(Recorded data)

····················

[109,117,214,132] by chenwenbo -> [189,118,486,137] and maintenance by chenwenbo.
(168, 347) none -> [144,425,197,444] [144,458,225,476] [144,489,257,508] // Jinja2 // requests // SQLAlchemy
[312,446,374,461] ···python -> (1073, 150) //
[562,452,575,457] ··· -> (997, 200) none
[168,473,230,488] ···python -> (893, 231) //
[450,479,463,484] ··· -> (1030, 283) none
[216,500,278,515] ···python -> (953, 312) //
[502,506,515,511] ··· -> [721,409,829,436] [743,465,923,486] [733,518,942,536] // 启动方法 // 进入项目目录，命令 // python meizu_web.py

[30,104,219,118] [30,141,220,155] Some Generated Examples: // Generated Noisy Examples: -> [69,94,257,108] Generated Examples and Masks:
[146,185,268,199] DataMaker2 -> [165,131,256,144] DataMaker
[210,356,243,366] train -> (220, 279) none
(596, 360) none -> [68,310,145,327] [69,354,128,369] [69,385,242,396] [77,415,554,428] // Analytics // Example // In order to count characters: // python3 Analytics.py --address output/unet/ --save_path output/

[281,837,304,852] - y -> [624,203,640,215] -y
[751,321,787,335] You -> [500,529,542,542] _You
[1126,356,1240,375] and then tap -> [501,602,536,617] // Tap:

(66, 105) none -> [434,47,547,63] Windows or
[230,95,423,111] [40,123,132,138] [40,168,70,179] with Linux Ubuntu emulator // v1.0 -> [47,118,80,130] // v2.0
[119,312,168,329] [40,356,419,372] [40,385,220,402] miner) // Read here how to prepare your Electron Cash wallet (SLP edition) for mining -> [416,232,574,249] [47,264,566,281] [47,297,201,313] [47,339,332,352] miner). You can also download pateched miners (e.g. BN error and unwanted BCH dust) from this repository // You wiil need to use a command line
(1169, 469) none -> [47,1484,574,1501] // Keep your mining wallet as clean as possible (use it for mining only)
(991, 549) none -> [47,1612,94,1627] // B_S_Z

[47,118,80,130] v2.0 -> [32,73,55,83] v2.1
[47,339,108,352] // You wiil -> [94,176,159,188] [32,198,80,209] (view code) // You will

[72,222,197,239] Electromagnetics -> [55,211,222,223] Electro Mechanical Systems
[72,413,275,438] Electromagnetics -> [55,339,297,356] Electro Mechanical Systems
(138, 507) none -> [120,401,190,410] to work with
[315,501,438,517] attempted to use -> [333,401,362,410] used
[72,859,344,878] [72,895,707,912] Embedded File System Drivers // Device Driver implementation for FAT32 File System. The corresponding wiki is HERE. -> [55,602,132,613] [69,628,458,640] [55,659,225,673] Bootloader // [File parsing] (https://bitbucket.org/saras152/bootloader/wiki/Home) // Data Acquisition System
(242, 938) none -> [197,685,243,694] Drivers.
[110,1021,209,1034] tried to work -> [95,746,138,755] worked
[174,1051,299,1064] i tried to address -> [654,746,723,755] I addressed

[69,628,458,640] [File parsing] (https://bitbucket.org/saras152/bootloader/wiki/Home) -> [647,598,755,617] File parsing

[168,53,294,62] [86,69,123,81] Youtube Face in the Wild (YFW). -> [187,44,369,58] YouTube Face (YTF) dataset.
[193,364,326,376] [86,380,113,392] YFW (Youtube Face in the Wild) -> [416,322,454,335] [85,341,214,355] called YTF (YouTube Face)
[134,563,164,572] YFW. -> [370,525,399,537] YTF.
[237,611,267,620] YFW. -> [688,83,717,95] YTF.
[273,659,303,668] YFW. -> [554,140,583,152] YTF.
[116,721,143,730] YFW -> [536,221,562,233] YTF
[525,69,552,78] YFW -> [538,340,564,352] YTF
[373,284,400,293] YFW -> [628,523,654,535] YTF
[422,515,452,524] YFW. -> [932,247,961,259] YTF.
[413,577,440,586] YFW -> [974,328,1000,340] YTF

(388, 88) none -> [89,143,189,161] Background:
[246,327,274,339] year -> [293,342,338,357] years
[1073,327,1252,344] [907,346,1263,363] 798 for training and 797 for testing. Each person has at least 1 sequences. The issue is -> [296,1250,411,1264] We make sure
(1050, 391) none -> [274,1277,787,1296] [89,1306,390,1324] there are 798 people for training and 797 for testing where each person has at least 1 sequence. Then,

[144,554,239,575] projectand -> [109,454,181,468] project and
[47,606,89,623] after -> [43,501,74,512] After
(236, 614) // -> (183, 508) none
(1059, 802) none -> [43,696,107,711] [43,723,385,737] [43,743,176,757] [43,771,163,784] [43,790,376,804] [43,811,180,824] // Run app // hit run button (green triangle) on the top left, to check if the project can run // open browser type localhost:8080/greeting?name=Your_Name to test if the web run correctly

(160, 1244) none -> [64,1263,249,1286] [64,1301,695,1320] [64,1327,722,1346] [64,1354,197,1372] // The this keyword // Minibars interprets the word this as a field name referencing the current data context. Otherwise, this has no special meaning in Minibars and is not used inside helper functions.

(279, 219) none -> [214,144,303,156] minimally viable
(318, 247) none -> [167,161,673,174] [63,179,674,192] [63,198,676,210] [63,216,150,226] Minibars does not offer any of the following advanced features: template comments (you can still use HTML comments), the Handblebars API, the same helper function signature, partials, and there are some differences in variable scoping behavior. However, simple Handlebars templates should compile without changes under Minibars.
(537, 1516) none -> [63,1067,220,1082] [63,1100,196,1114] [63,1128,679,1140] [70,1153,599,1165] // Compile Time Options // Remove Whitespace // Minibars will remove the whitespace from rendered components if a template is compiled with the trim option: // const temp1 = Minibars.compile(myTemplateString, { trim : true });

····················

About this task: Beginning at the line that holds "[413,577,440,586] YFW ->", reproduce each line of the records above down to and including the last one.

Result below:
[413,577,440,586] YFW -> [974,328,1000,340] YTF

(388, 88) none -> [89,143,189,161] Background:
[246,327,274,339] year -> [293,342,338,357] years
[1073,327,1252,344] [907,346,1263,363] 798 for training and 797 for testing. Each person has at least 1 sequences. The issue is -> [296,1250,411,1264] We make sure
(1050, 391) none -> [274,1277,787,1296] [89,1306,390,1324] there are 798 people for training and 797 for testing where each person has at least 1 sequence. Then,

[144,554,239,575] projectand -> [109,454,181,468] project and
[47,606,89,623] after -> [43,501,74,512] After
(236, 614) // -> (183, 508) none
(1059, 802) none -> [43,696,107,711] [43,723,385,737] [43,743,176,757] [43,771,163,784] [43,790,376,804] [43,811,180,824] // Run app // hit run button (green triangle) on the top left, to check if the project can run // open browser type localhost:8080/greeting?name=Your_Name to test if the web run correctly

(160, 1244) none -> [64,1263,249,1286] [64,1301,695,1320] [64,1327,722,1346] [64,1354,197,1372] // The this keyword // Minibars interprets the word this as a field name referencing the current data context. Otherwise, this has no special meaning in Minibars and is not used inside helper functions.

(279, 219) none -> [214,144,303,156] minimally viable
(318, 247) none -> [167,161,673,174] [63,179,674,192] [63,198,676,210] [63,216,150,226] Minibars does not offer any of the following advanced features: template comments (you can still use HTML comments), the Handblebars API, the same helper function signature, partials, and there are some differences in variable scoping behavior. However, simple Handlebars templates should compile without changes under Minibars.
(537, 1516) none -> [63,1067,220,1082] [63,1100,196,1114] [63,1128,679,1140] [70,1153,599,1165] // Compile Time Options // Remove Whitespace // Minibars will remove the whitespace from rendered components if a template is compiled with the trim option: // const temp1 = Minibars.compile(myTemplateString, { trim : true });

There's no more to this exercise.